Publishing can take years, but persevere

The Austin Writer's League left behind its history, years ago, to become the Writer's League of Texas and have statewide reach. But way back at the start of the decade, the annual Manuscript Contest for the AWL caught a winner who's now won a book contract from Holt. From the League's newsletter, by way of the author:
Jacqueline Kelly of Austin sold her first novel to Holt. The Evolution of Calpurnia Tate will be published in the spring of 2009. She won the 2002 Manuscript Contest Mainstream Fiction category with the first chapter of this book.
The news arrived in a PDF version of the League's newsletter Scribe, which was once a monthly printed item but now will show up in our e-mail in-boxes every other month. It's great to hear of a book success so long after winning a contest. Making a contest cut is good. A deal is another step up. And Holt is, well, a step up from Xlibris, Authorhouse and other help yourself subsidy houses.

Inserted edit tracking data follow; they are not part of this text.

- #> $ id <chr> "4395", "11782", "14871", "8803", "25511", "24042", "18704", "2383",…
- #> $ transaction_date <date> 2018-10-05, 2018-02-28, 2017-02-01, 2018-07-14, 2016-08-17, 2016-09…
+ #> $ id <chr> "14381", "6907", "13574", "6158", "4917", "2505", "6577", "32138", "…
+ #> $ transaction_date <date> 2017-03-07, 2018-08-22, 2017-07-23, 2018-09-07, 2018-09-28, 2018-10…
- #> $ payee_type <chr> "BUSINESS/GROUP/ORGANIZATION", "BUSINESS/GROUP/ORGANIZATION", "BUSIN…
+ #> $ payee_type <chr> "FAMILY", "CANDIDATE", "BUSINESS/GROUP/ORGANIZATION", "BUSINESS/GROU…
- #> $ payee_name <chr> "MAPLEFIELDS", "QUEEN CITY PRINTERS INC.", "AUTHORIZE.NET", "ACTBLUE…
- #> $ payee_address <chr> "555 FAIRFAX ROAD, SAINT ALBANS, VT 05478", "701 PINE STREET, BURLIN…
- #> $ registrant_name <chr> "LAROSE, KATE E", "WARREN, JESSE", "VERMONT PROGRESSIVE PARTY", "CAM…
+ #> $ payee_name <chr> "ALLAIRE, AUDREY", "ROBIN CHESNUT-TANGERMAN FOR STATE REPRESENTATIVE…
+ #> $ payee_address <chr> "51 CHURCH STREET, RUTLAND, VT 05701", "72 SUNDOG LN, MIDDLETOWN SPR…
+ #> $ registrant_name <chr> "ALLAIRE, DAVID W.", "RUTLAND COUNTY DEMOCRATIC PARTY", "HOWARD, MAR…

As Gilded Age publisher Henry Holt once observed, a "book is a thing by itself. There is nothing like it, as one shoe is like another, or as one kind of whiskey is like another." There's nothing like a book, guilded with a fine cover and bound to be bent in the bed or the bathroom.

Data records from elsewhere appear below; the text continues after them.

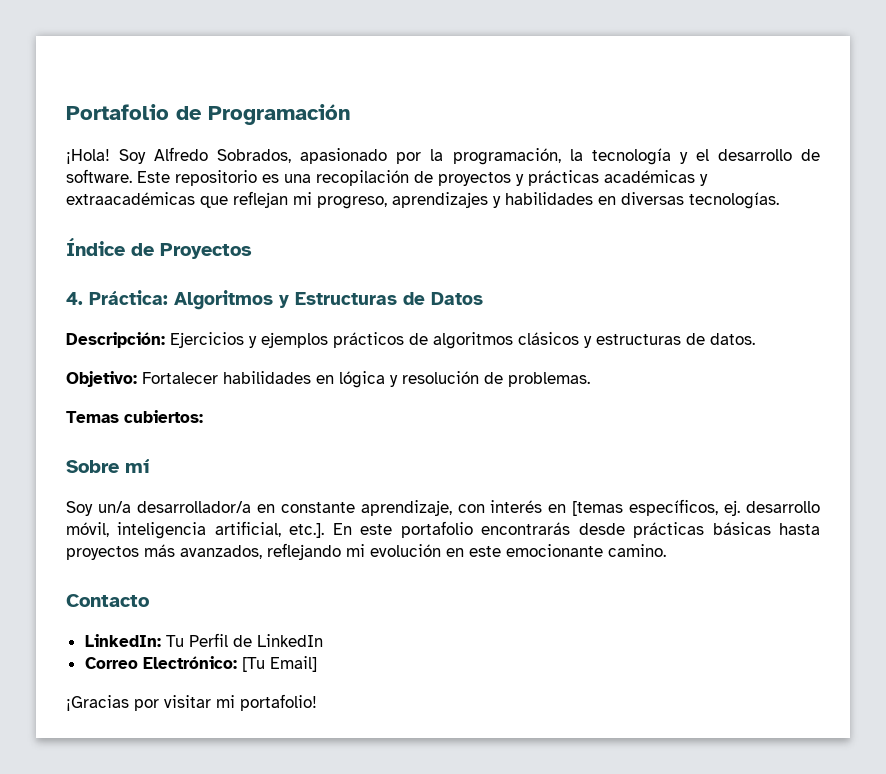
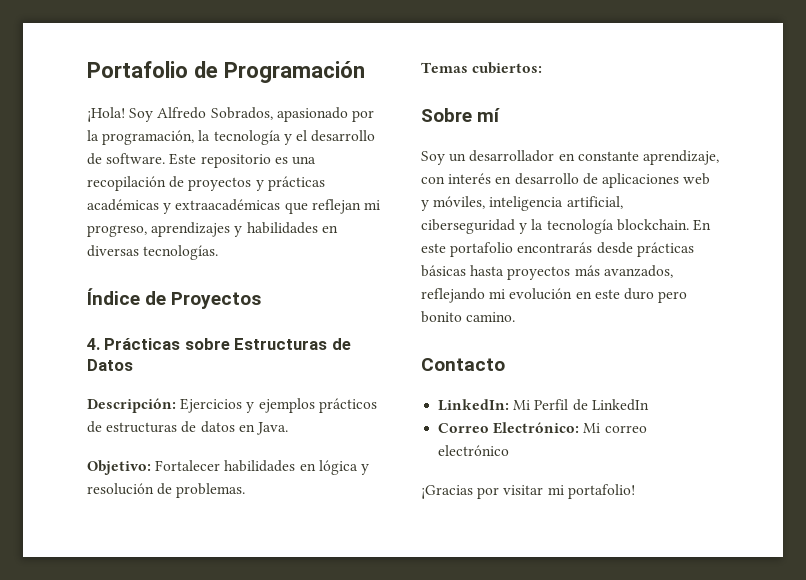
- 4. Práctica: Algoritmos y Estructuras de Datos
+ 4. Prácticas sobre Estructuras de Datos
- Descripción: Ejercicios y ejemplos prácticos de algoritmos clásicos y estructuras de datos.
+ Descripción: Ejercicios y ejemplos prácticos de estructuras de datos en Java.
- Soy un/a desarrollador/a en constante aprendizaje, con interés en [temas específicos, ej. desarrollo móvil, inteligencia artificial, etc.]. En este portafolio encontrarás desde prácticas básicas hasta proyectos más avanzados, reflejando mi evolución en este emocionante camino.
+ Soy un desarrollador en constante aprendizaje, con interés en desarrollo de aplicaciones web y móviles, inteligencia artificial, ciberseguridad y la tecnología blockchain. En este portafolio encontrarás desde prácticas básicas hasta proyectos más avanzados, reflejando mi evolución en este duro pero bonito camino.
- LinkedIn: Tu Perfil de LinkedIn
+ LinkedIn: Mi Perfil de LinkedIn
- Correo Electrónico: [Tu Email]
+ Correo Electrónico: Mi correo electrónico

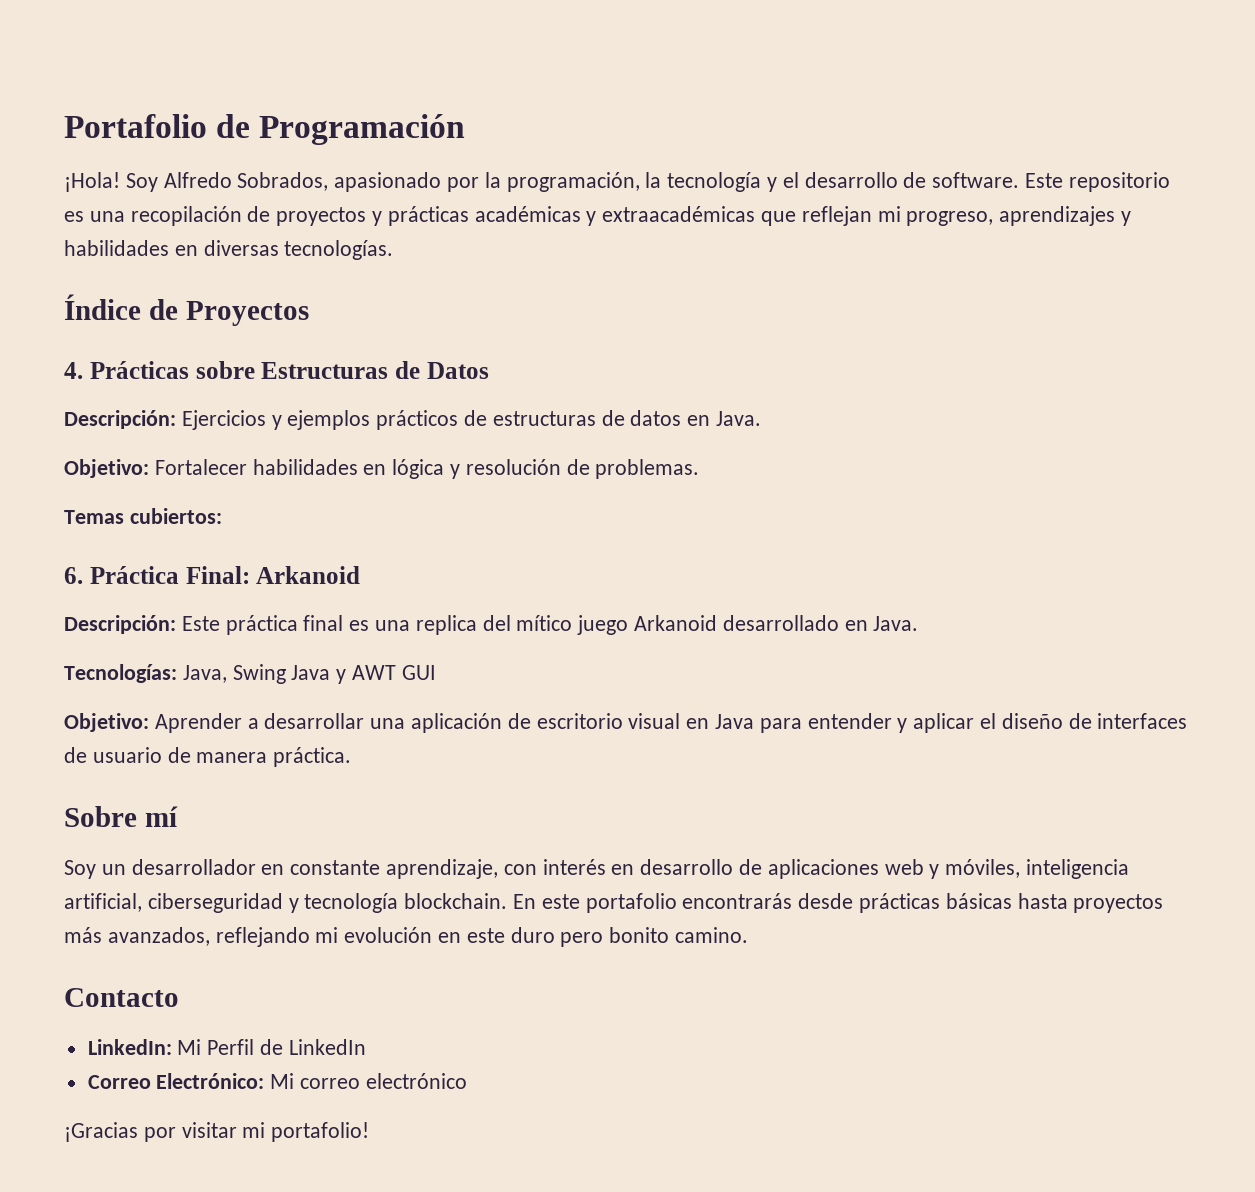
+ 6. Práctica Final: Arkanoid
+ Descripción: Este práctica final es una replica del mítico juego Arkanoid desarrollado en Java.
+ Tecnologías: Java, Swing Java y AWT GUI
+ Objetivo: Aprender a desarrollar una aplicación de escritorio visual en Java para entender y aplicar el diseño de interfaces de usuario de manera práctica.
- Soy un desarrollador en constante aprendizaje, con interés en desarrollo de aplicaciones web y móviles, inteligencia artificial, ciberseguridad y la tecnología blockchain.
+ Soy un desarrollador en constante aprendizaje, con interés en desarrollo de aplicaciones web y móviles, inteligencia artificial, ciberseguridad y tecnología blockchain.

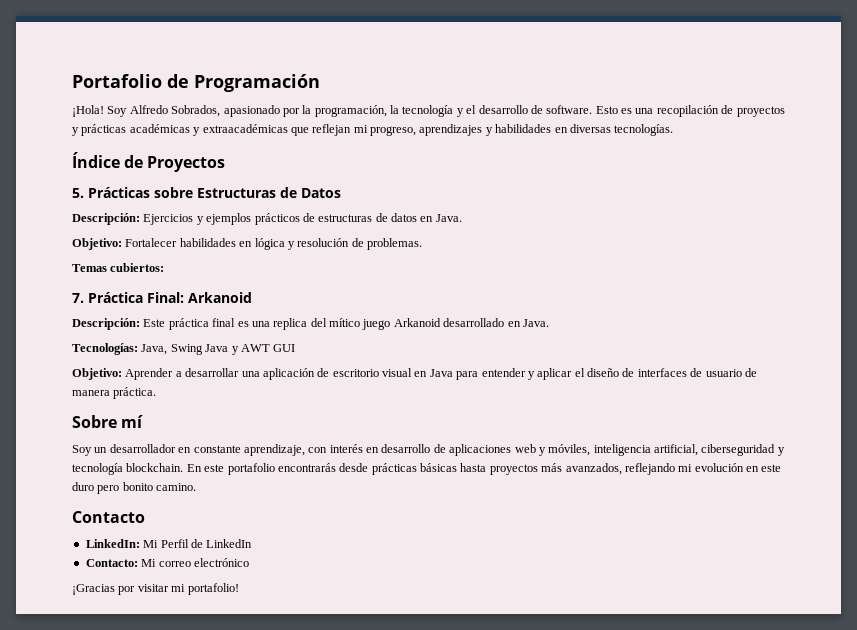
- Este repositorio es una recopilación de proyectos y prácticas académicas y extraacadémicas que reflejan mi progreso, aprendizajes y habilidades en diversas tecnologías.
+ Esto es una recopilación de proyectos y prácticas académicas y extraacadémicas que reflejan mi progreso, aprendizajes y habilidades en diversas tecnologías.
- 4. Prácticas sobre Estructuras de Datos
+ 5. Prácticas sobre Estructuras de Datos
- 6. Práctica Final: Arkanoid
+ 7. Práctica Final: Arkanoid
- Correo Electrónico: Mi correo electrónico
+ Contacto: Mi correo electrónico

Six years to a deal, seven years and more between starting and publication. Keep at those keyboards, join those groups and work your manuscripts. Persevere, or continue in a course of action even in the face of difficulty or with little or no prospect of success. Have faith that by the time your book gets a deal, paper and ink will still be the dominant medium of writing and publishing. Not that there's anything wrong with PDF publishing — but many of us aspire to something with a spine.